1975 apostolic exhortation by Pope Paul VI

Evangelii nuntiandi (Evangelization in the Modern World; abbreviation: EN) is an apostolic exhortation issued on 8 December 1975 by Pope Paul VI on the theme of Catholic evangelization. The title, taken from the opening words of the original Latin text, means "in proclaiming the Gospel". It affirms the role of every Christian, not only ordained ministers, priests, and deacons, or religious, or professional church staff, in spreading the Gospel of Jesus Christ.

Paul VI convened a synod to meet in September 1974 to define what Catholics mean by "evangelization." The exhortation, which appeared in late 1975, reflects the work of that synod. The term, although ancient, was and is ambiguous for many. Evangelii nuntiandi gave theological principles to guide members in understanding what is meant by the word evangelization and how it applies to the average Roman Catholic. In doing so, the document emphasized that the modern world emphasized images more than words. As such, the world needs to see witnesses of a new possible way of living in order to be introduced to the Gospel.

At the time of the synod, Cardinal Karol Wojtyla, the Archbishop of Kraków and future Pope John Paul II, was consultor to the Pontifical Council for the Laity. He acted as the synod's general rapporteur or recording secretary and participated extensively in the original drafting of Evangelii nuntiandi.

== Content ==

The exhortation has an introduction followed by seven sections. The introduction articulates evangelization as the Church's primary service. The first section highlights the connection between Christ the evangelizer and his Church which imitates his example. In the second section, Paul VI and the Synod of Bishops propose a definition of evangelization in contrast to all of the other possible conceptions of the term. The third section explains the content of evangelization. The fourth describes the methods of evangelization. The fifth denotes the beneficiaries of evangelization while the sixth section clarifies who the workers in evangelization are. The seventh, and last, section considers the Spirit of evangelization.

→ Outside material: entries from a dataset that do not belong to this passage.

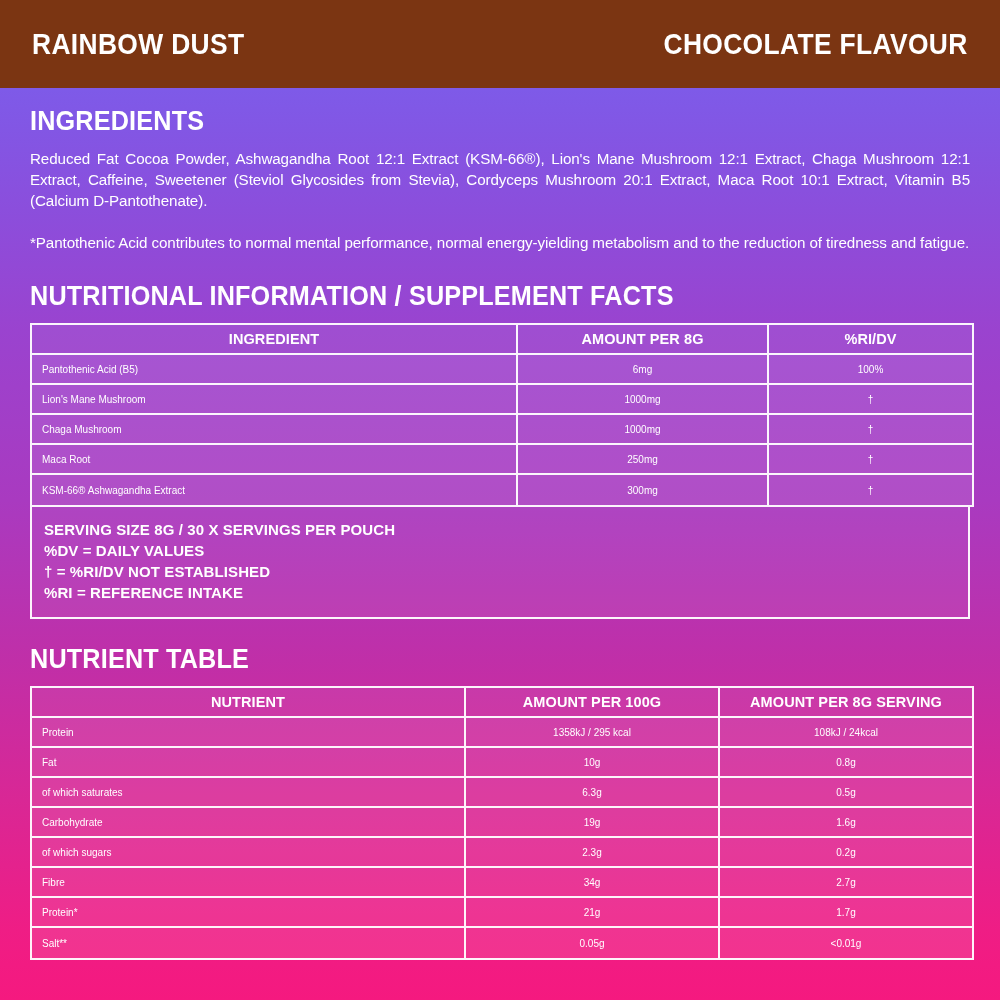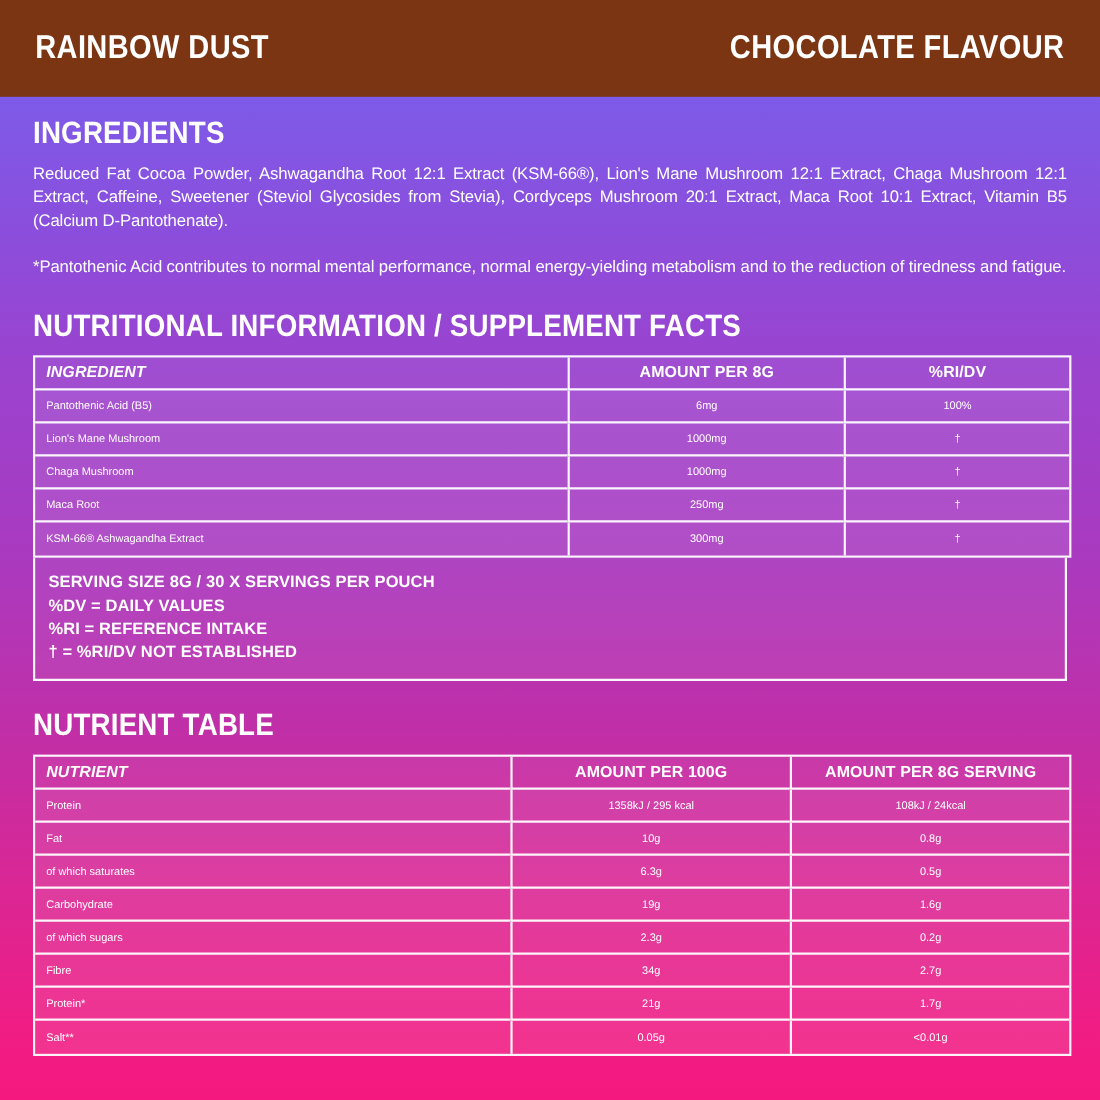--- a/index.html
+++ b/index.html
@@ -118,7 +118,7 @@
     letter-spacing: 0.1px;
     background: rgba(255,255,255,0.06);
   }
-  .tbl thead th.c-left { text-align: left; font-style: italic; }
+  .tbl thead th.c-left { text-align: center; }
 
   
   #supplement-table col.c1 { width: 484px; }

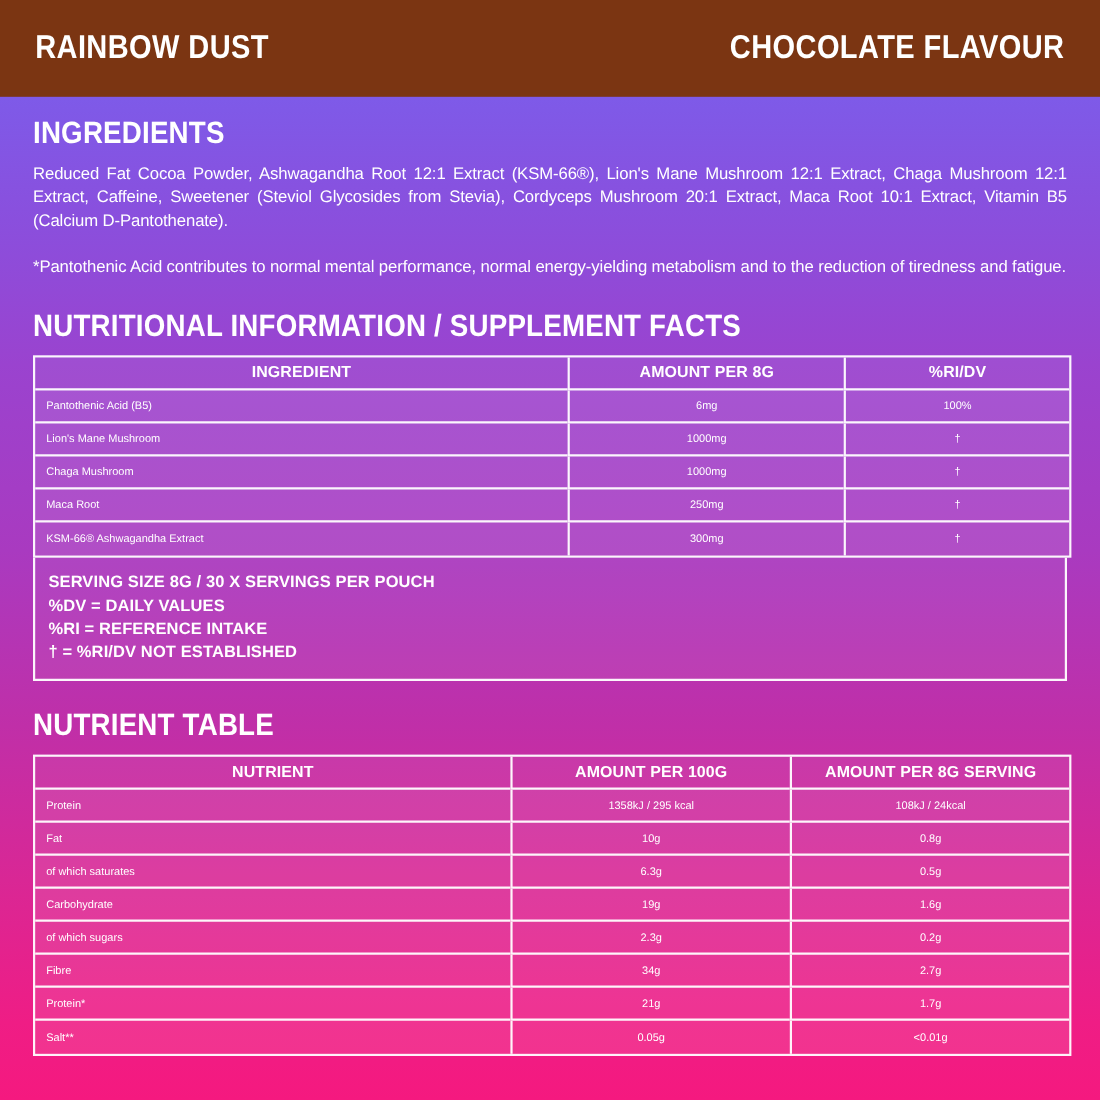--- a/index.html
+++ b/index.html
@@ -214,8 +214,8 @@
     <div id="serving-notes">
       <div class="note-line">SERVING SIZE 8G / 30 X SERVINGS PER POUCH</div>
       <div class="note-line">%DV = DAILY VALUES</div>
+      <div class="note-line">† = %RI/DV NOT ESTABLISHED</div>
       <div class="note-line">%RI = REFERENCE INTAKE</div>
-      <div class="note-line">† = %RI/DV NOT ESTABLISHED</div>
     </div>
   </div>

== Relation to the New Evangelization ==
Evangelii Nuntiandi is often cited as a source for the New Evangelization of the Catholic Church, which was described by Pope John Paul II as a call for each person to deepen one's faith in God, believe in the Gospel's message, and proclaim the Good News. The focus of the New Evangelization calls all to be evangelized and then go forth to evangelize others. It is focused on re-proposing the Gospel to those who have experienced a crisis of faith. According to a 2008 Center for Applied Research in the Apostolate study, only 23% of U.S. Catholics regularly attend Mass once a week, while 77% self-identify as proud to be Catholic.

== Pope Francis on Evangelii nuntiandi ==
Pope Francis referred to Evangelii nuntiandi as "the greatest pastoral document written to date" and has directed reading and re-reading of EN among bishops and cardinals. His first apostolic exhortation, Evangelii gaudium, quoted Evangelii nuntiandi in a section on popular piety.